* Task goal *
All of the records that follow need to be copied word for word, without the pictures.

* Source data *

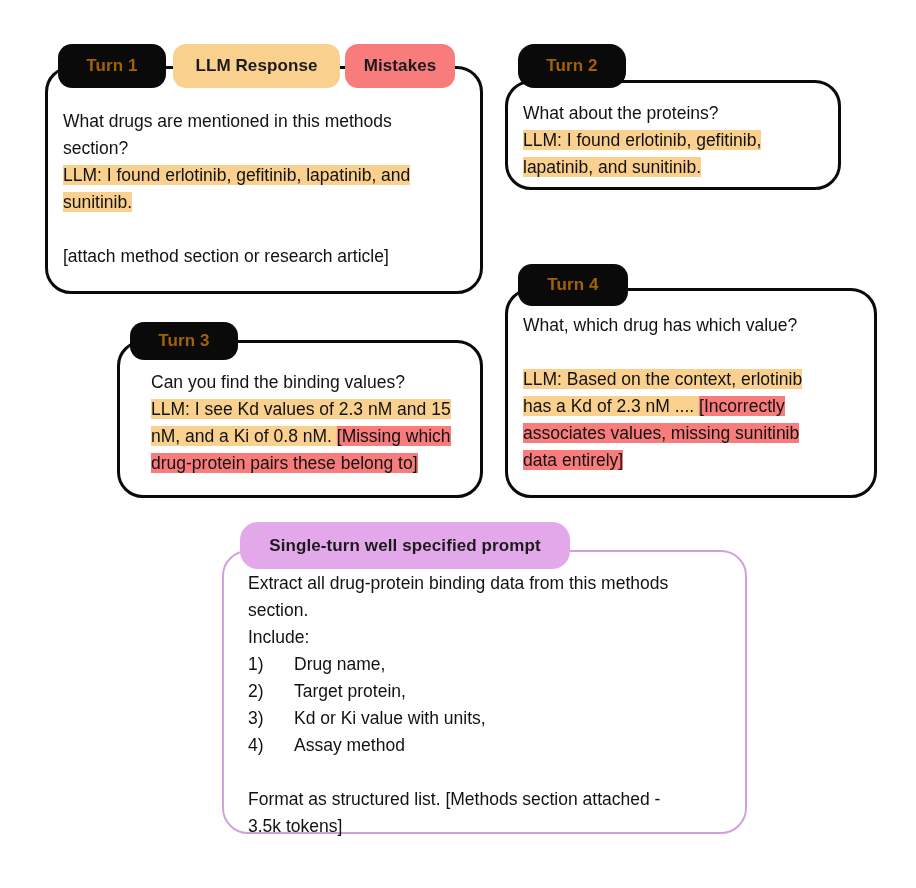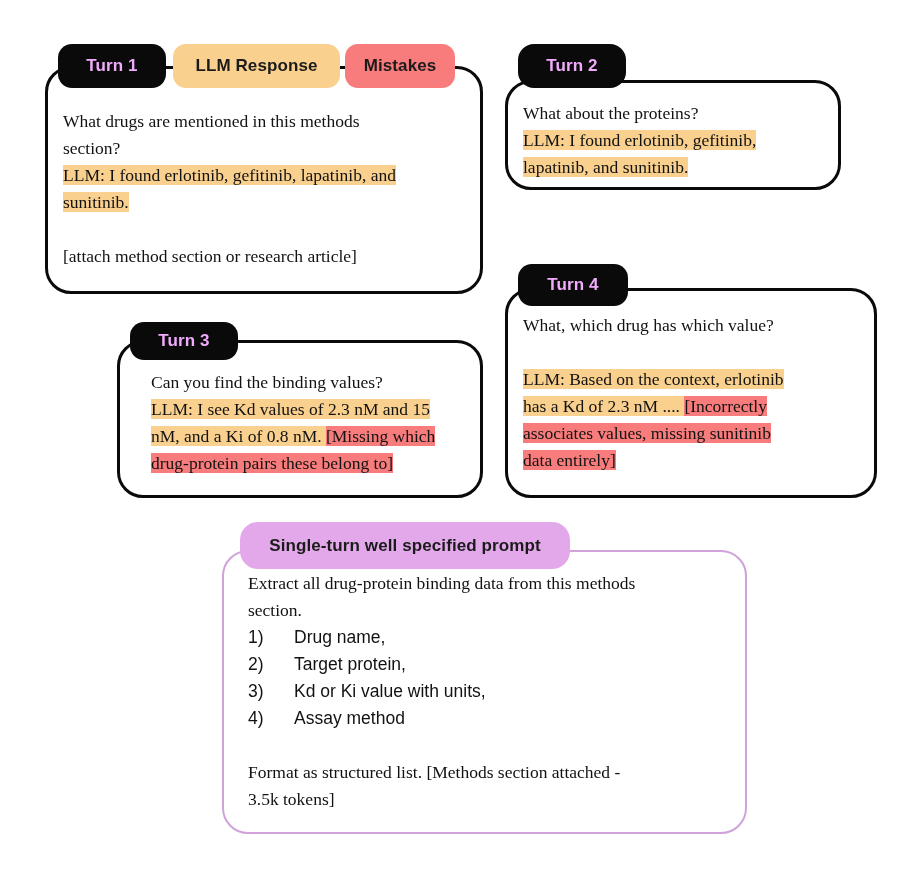--- a/index.html
+++ b/index.html
@@ -42,7 +42,7 @@
     white-space: nowrap;
     z-index: 5;
   }
-  .tag.dark   { background: #0a0a0a; color: #f0abfc; border-radius: 14px; }
+  .tag.dark   { background: #0a0a0a; color: #a16207; border-radius: 14px; }
   .tag.orange { background: #f9d08e; color: #1b1b1b; }
   .tag.red    { background: #f97c7c; color: #1b1b1b; }
   .tag.purple { background: #e2a8e9; color: #1b1b1b; border-radius: 18px; }

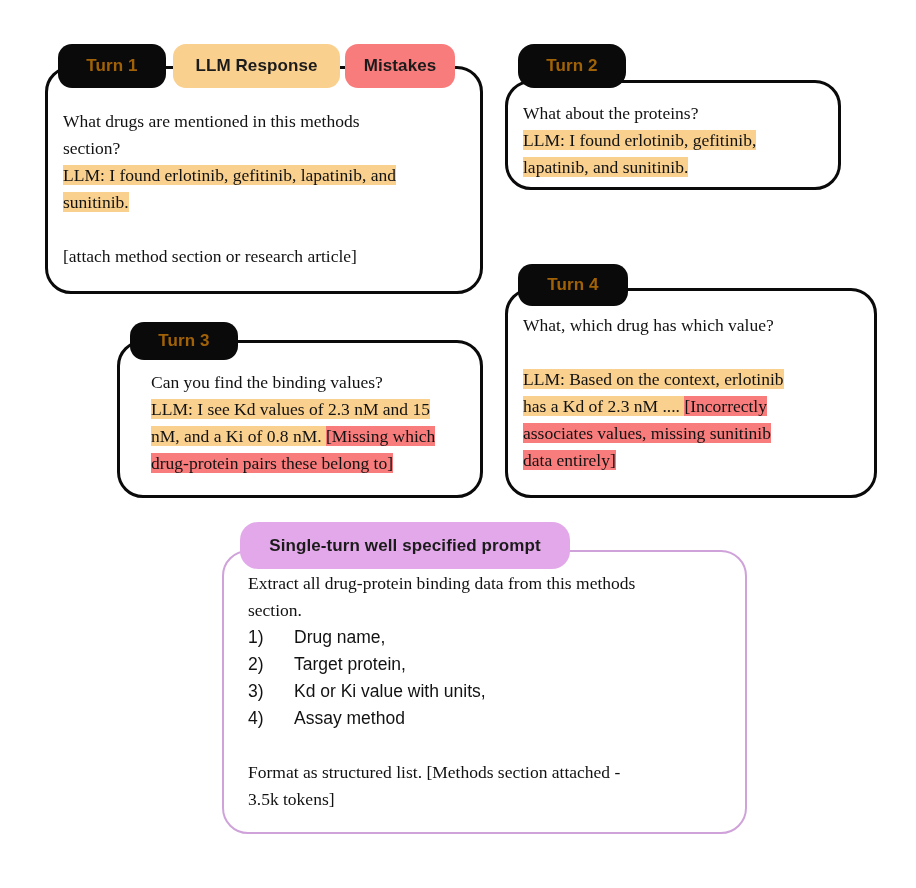--- a/index.html
+++ b/index.html
@@ -56,7 +56,7 @@
     font-weight: 400;
     z-index: 3;
   }
-  .body-text .ln { display: block; white-space: pre-wrap; font-family: Liberation Serif, serif; }
+  .body-text .ln { display: block; white-space: pre-wrap; }
   .body-text .blank { display: block; height: 27px; }
 
   

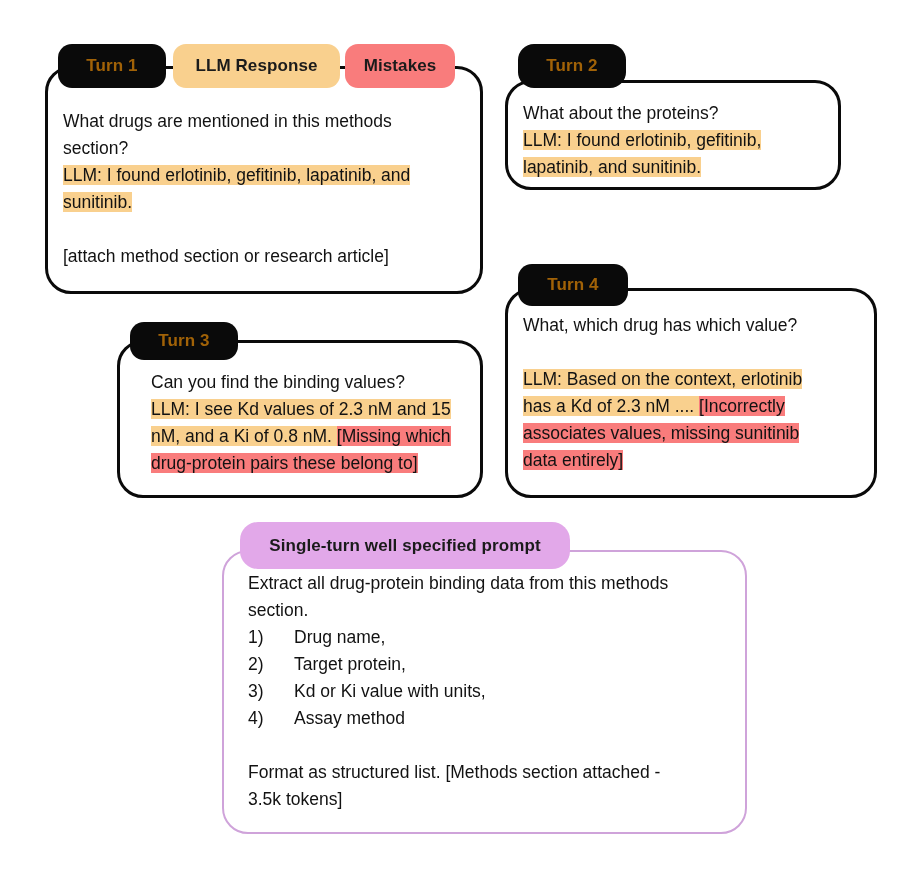--- a/index.html
+++ b/index.html
@@ -146,6 +146,7 @@
 <div class="body-text" id="text-prompt">
   <span class="ln">Extract all drug-protein binding data from this methods</span>
   <span class="ln">section.</span>
+  <span class="ln">Include:</span>
   <span class="numlist" id="prompt-items">
       <span class="numrow"><span class="num">1)</span><span>Drug name,</span></span>
       <span class="numrow"><span class="num">2)</span><span>Target protein,</span></span>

* Result for this task *
--- a/index.html
+++ b/index.html
@@ -42,7 +42,7 @@
     white-space: nowrap;
     z-index: 5;
   }
-  .tag.dark   { background: #0a0a0a; color: #f0abfc; border-radius: 14px; }
+  .tag.dark   { background: #0a0a0a; color: #a16207; border-radius: 14px; }
   .tag.orange { background: #f9d08e; color: #1b1b1b; }
   .tag.red    { background: #f97c7c; color: #1b1b1b; }
   .tag.purple { background: #e2a8e9; color: #1b1b1b; border-radius: 18px; }

--- a/index.html
+++ b/index.html
@@ -56,7 +56,7 @@
     font-weight: 400;
     z-index: 3;
   }
-  .body-text .ln { display: block; white-space: pre-wrap; font-family: Liberation Serif, serif; }
+  .body-text .ln { display: block; white-space: pre-wrap; }
   .body-text .blank { display: block; height: 27px; }
 
   

--- a/index.html
+++ b/index.html
@@ -146,6 +146,7 @@
 <div class="body-text" id="text-prompt">
   <span class="ln">Extract all drug-protein binding data from this methods</span>
   <span class="ln">section.</span>
+  <span class="ln">Include:</span>
   <span class="numlist" id="prompt-items">
       <span class="numrow"><span class="num">1)</span><span>Drug name,</span></span>
       <span class="numrow"><span class="num">2)</span><span>Target protein,</span></span>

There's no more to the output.